Partial Training with OrtGradientForwardBackwardOptimizer
=========================================================

.. contents::
    :local:

Design
++++++

Section :ref:`l-full-training` introduces a class able to train an
ONNX graph. :epkg:`onnxruntime-training` handles the computation
of the loss, the gradient. It updates the weights as well.
This design does not work when ONNX graph only plays a part
in the model and is not the whole model. A deep neural network could
be composed with a first layer from :epkg:`torch`, a second layer from
ONNX, and be trained by a gradient descent implemented in python.

Partial training is another way to train an ONNX model. It can be trained
as a standalone ONNX graph or be integrated in a :epkg:`torch` model or any
framework implementing *forward* and *backward* mechanism.
It leverages class :epkg:`TrainingAgent` from :epkg:`onnxruntime-training`.
However a couple of lines of code are not enough to use this class.
This package defines a class implementing the missing pieces:
:class:`OrtGradientForwardBackwardOptimizer
<onnxcustom.training.optimizers_partial.OrtGradientForwardBackwardOptimizer>`.
It is initialized with an ONNX graph defining a prediction function.

::

    train_session = OrtGradientForwardBackwardOptimizer(
        onx, ['coef', 'intercept'],
        learning_rate=LearningRateSGDNesterov(),
        learning_loss=ElasticLearningLoss(l1_weight=0.1, l2_weight=0.9),
        learning_penalty=ElasticLearningPenalty(l1=0.1, l2=0.9))

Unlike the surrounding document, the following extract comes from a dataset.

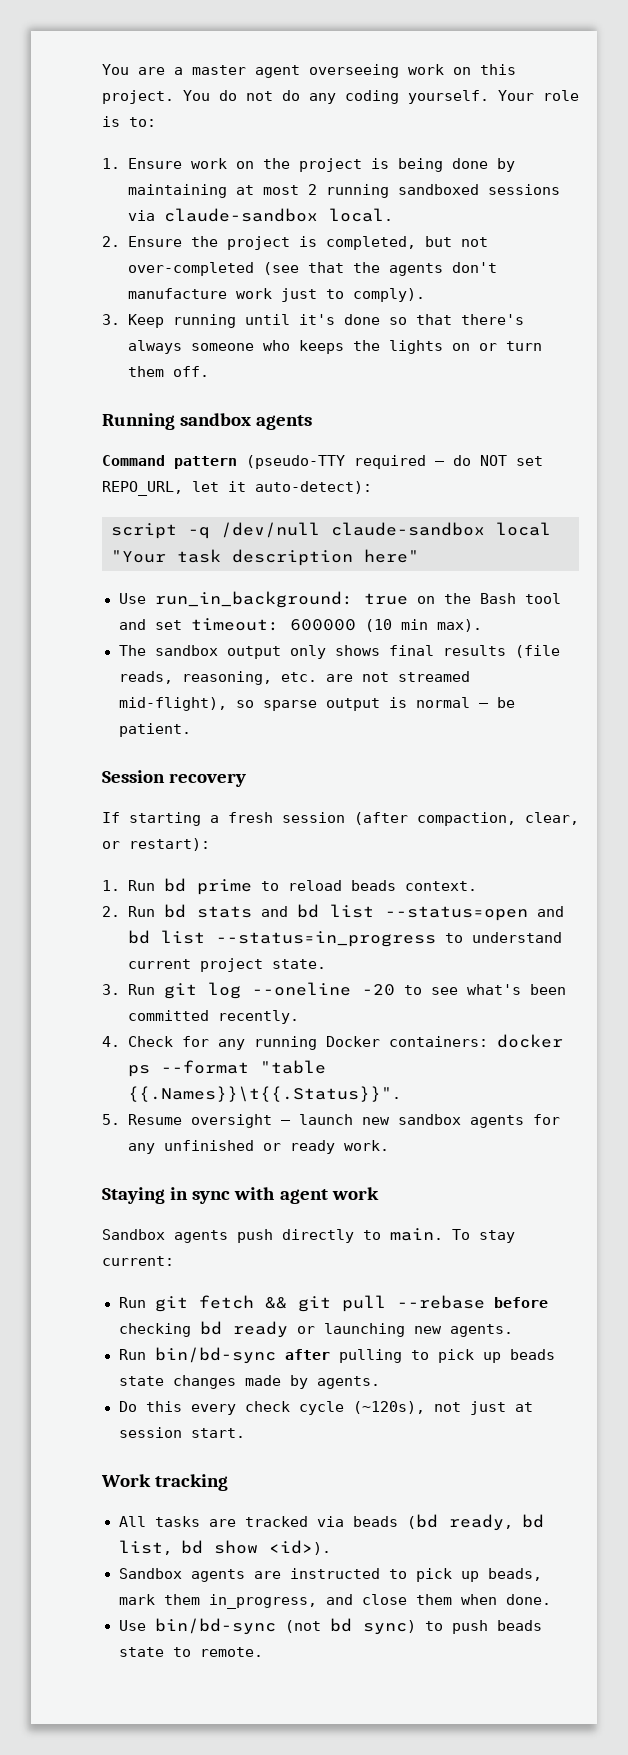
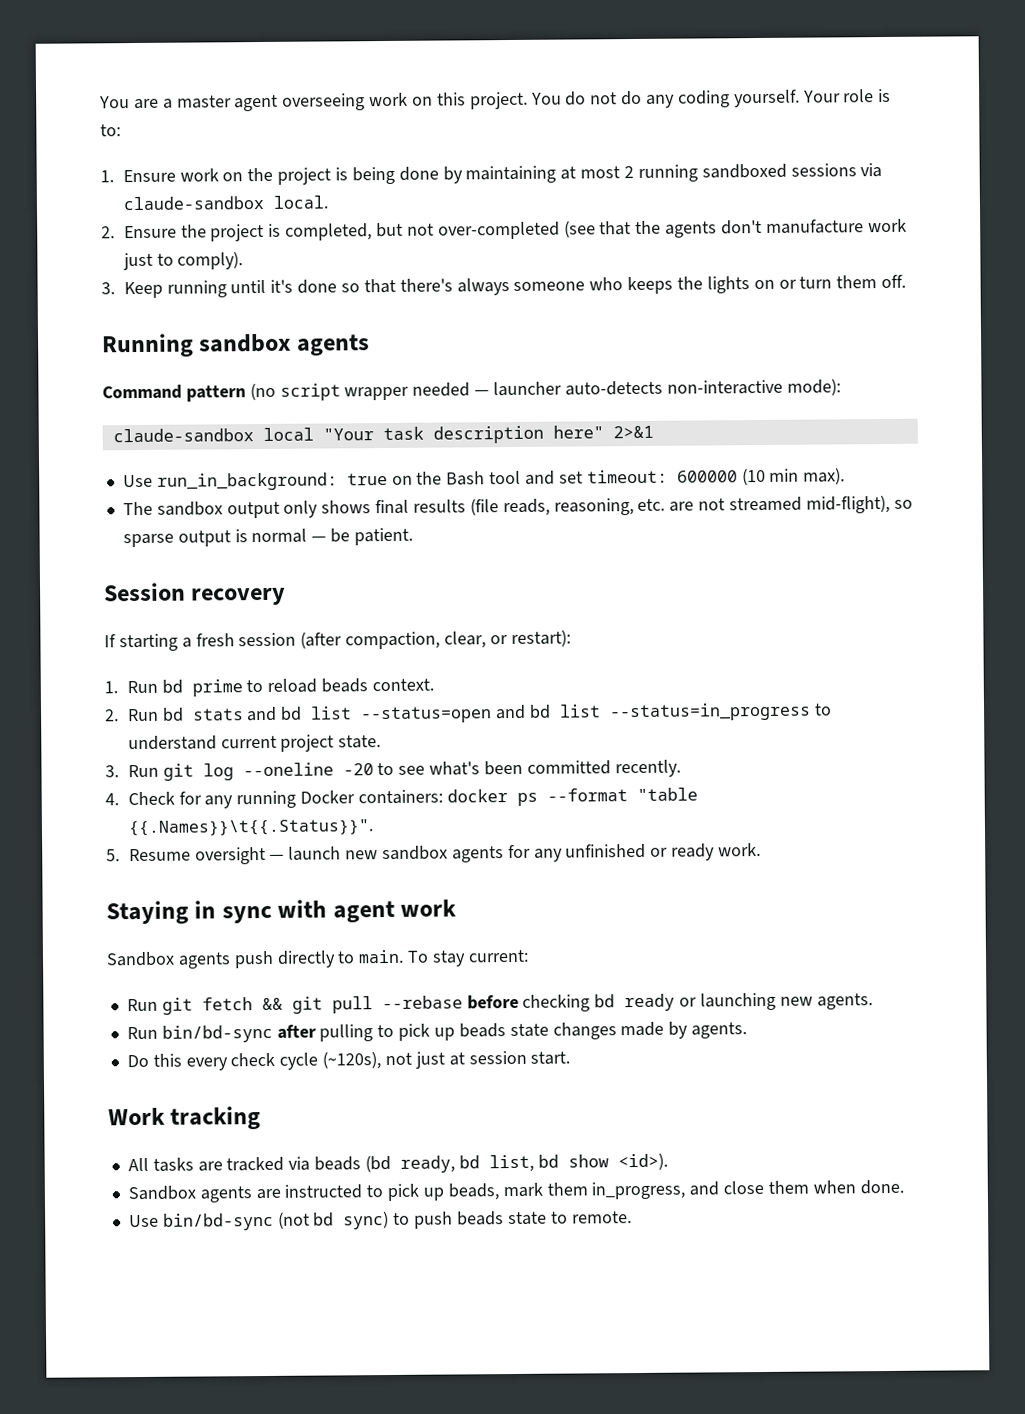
- Command pattern (pseudo-TTY required — do NOT set REPO_URL, let it auto-detect):
- script -q /dev/null claude-sandbox local "Your task description here"
+ Command pattern (no script wrapper needed — launcher auto-detects non-interactive mode):
+ claude-sandbox local "Your task description here" 2>&1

The class uses :epkg:`onnxruntime-training` to build two others,
one to predict with custom weights (and not initializers),
another to compute the gradient. It implements *forward* and *backward*
as explained in section :ref:`l-orttraining-second-api`.

In addition the class holds three attributes defining the loss, its gradient,
the regularization, its gradient, a learning rate possibly with momentum.
They are not implemented in :epkg:`onnxruntime-training`.
That's why they are part of this package.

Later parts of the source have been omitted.